Guam – When Senator Dennis Rodriguez Jr. first proposed taxing gaming machines it was for the purpose of paying off vendors at the hospital but on the session floor he made amendments that changed this completely.
Instead the tax of gaming machines will go towards funding an urgent care center at the Guam Memorial Hospital and Bill 19 that lawmakers passed on Monday now has nothing to do with the paying of vendors.
At first bill 20 had nothing to do with gaming machines and everything to do with paying off the hospital’s vendors. In fact the very first version would’ve taxed health insurance companies to pay off the vendors and during a public hearing on March 3rd GMH Administrator Joseph Verga and some hospital vendors testified in favor of the measure. At that hearing Verga said, “Because of the debt of the hospital we have a very small credit limit especially from the preferred vendors we receive services and critical supplies at the most cost effective rate we’re also in debt to a group of twenty or more physicians that provide services at the hospital many of the physicians have not been paid for a very long time” At the same hearing GMI President Ed Ilao said, “I must say that in the more than 25 years that I have directly managed our small family business I have seen our accounts receivable from GMH grow from $50 thousand dollars way back in 1987 to over $1.2 million dollars presently.”
This first version of bill 20 was vehemently opposed by insurance companies so Senator Dennis Rodriguez Jr. replaced it with a substitute version that would instead tax gaming devices like liberty machines.

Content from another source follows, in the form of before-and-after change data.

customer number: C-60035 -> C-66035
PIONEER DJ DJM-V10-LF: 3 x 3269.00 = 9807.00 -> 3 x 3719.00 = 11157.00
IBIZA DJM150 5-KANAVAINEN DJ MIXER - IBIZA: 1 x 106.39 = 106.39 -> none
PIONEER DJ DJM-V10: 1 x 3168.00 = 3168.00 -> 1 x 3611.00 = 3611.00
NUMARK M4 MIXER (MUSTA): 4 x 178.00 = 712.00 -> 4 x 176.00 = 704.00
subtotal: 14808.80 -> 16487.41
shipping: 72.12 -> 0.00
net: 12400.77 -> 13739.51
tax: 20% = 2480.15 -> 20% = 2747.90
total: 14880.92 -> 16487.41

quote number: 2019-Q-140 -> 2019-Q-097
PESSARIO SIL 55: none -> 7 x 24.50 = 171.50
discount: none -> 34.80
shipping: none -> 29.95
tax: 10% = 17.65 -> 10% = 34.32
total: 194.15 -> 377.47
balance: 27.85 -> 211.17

In fact Senator Rodriguez explained to PNC in a prior interview that, “We got the insurance industry of course who came out and really scared the community saying they would have to pass this down to them which I still believe today shouldn’t be the case you know they get very huge generous qualifying certificates and I believe they can absorb the cost. So the second, the substitute version that I have now looks at a different funding source which is the recently licensed gaming machines.”
Again a public hearing was held for the second or substitute version of bill 20 and again both Verga and hospital vendors came out in full support saying the tax on gaming machines was necessary to pay off hospital debts. During that hearing Verga said, “Everyday that goes by the interest on the debt increases it puts more pressure on the hospital and more and more vendors will not do business with us because of it.” GMI President Ed Ilao also spoke at the same hearing saying, “We the GMH vendors especially local vendors are extremely frustrated trying to collect from GMH. This is a liability that GMH, the government of Guam and this legislature cannot continue to ignore.”

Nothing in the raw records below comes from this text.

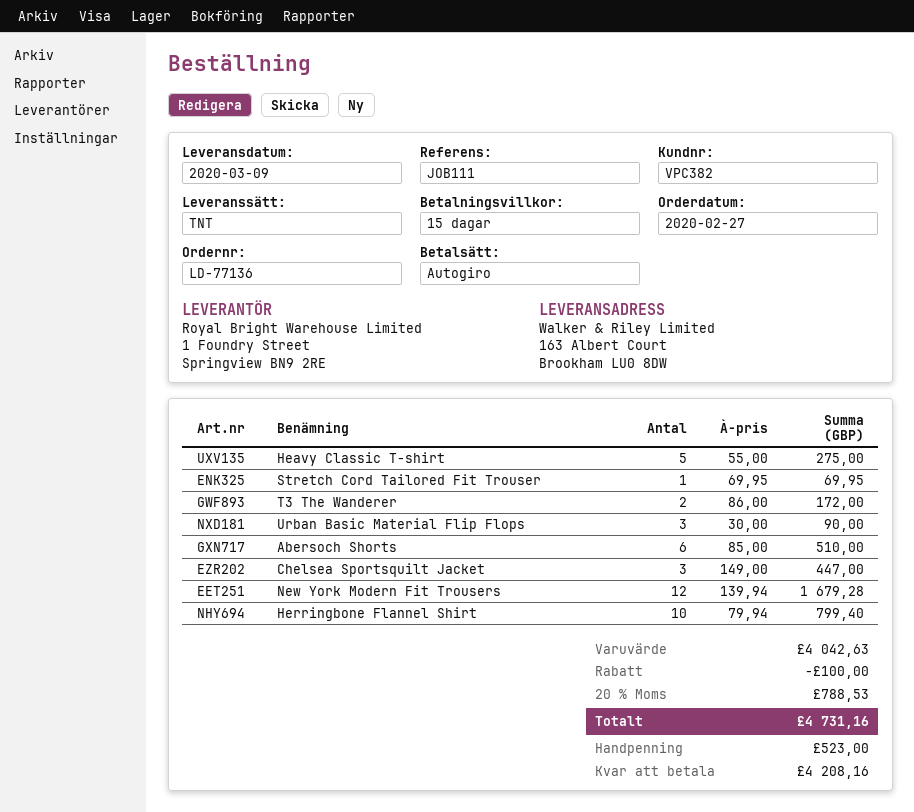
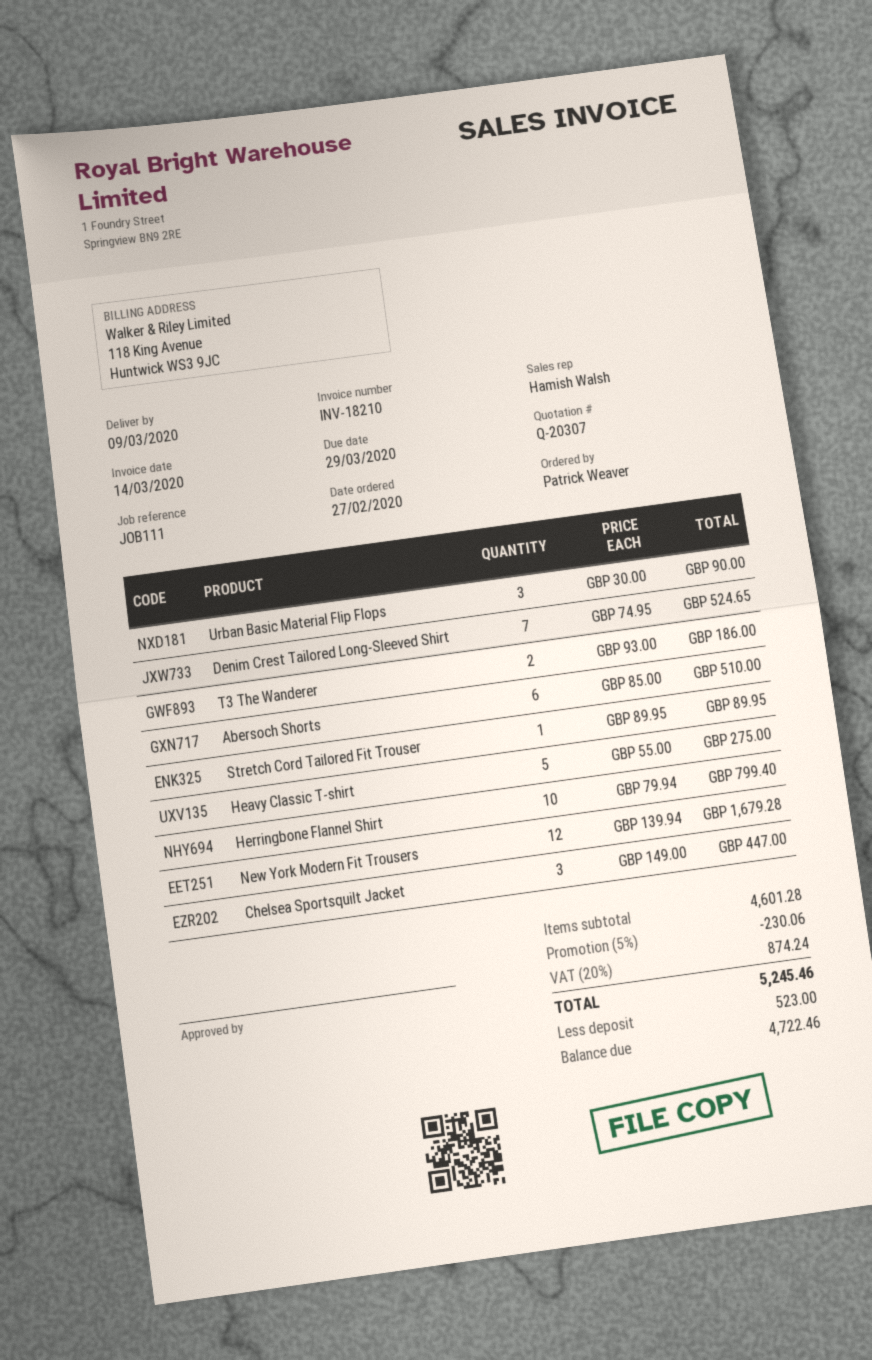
Stretch Cord Tailored Fit Trouser: 1 x 69.95 = 69.95 -> 1 x 89.95 = 89.95
T3 The Wanderer: 2 x 86.00 = 172.00 -> 2 x 93.00 = 186.00
Denim Crest Tailored Long-Sleeved Shirt: none -> 7 x 74.95 = 524.65
subtotal: 4042.63 -> 4601.28
discount: 100.00 -> 230.06
tax: 20% = 788.53 -> 20% = 874.24
total: 4731.16 -> 5245.46
balance: 4208.16 -> 4722.46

However during session this Monday Senator Dennis Rodriguez Jr. put parts of his bill 20 into Senator Chris Duenas’ bill 19 but the parts that got put into bill 19 now have nothing to do with the paying of hospital vendors. On Tuesday Senator Rodriguez explained telling PNC “We can’t say bill 20 was put into bill 19. Provisions of bill 20 were put in as a floor amendment. PNC asked, “Tax on the gaming devices what do the proceeds go towards?” Senator Rodriguez replied saying “60 percent to funding the urgent care operations and 40 percent we listed it’s prescribed what it’s used for but it still must go through legislative appropriation.”
So now the version of the gaming bill that was passed by lawmakers unanimously on Monday has nothing to do with paying off debts to hospital vendors and instead has to do with taxing gaming machines to fund the urgent care center at the hospital. Even though in the legislative intent section of the version of bill 19 that was passed it states clearly that, “It is the intent of the I Lihelaturan Guahan that the first priority in the expenditure of fund monies will be to extinguish the existing hospital debt.”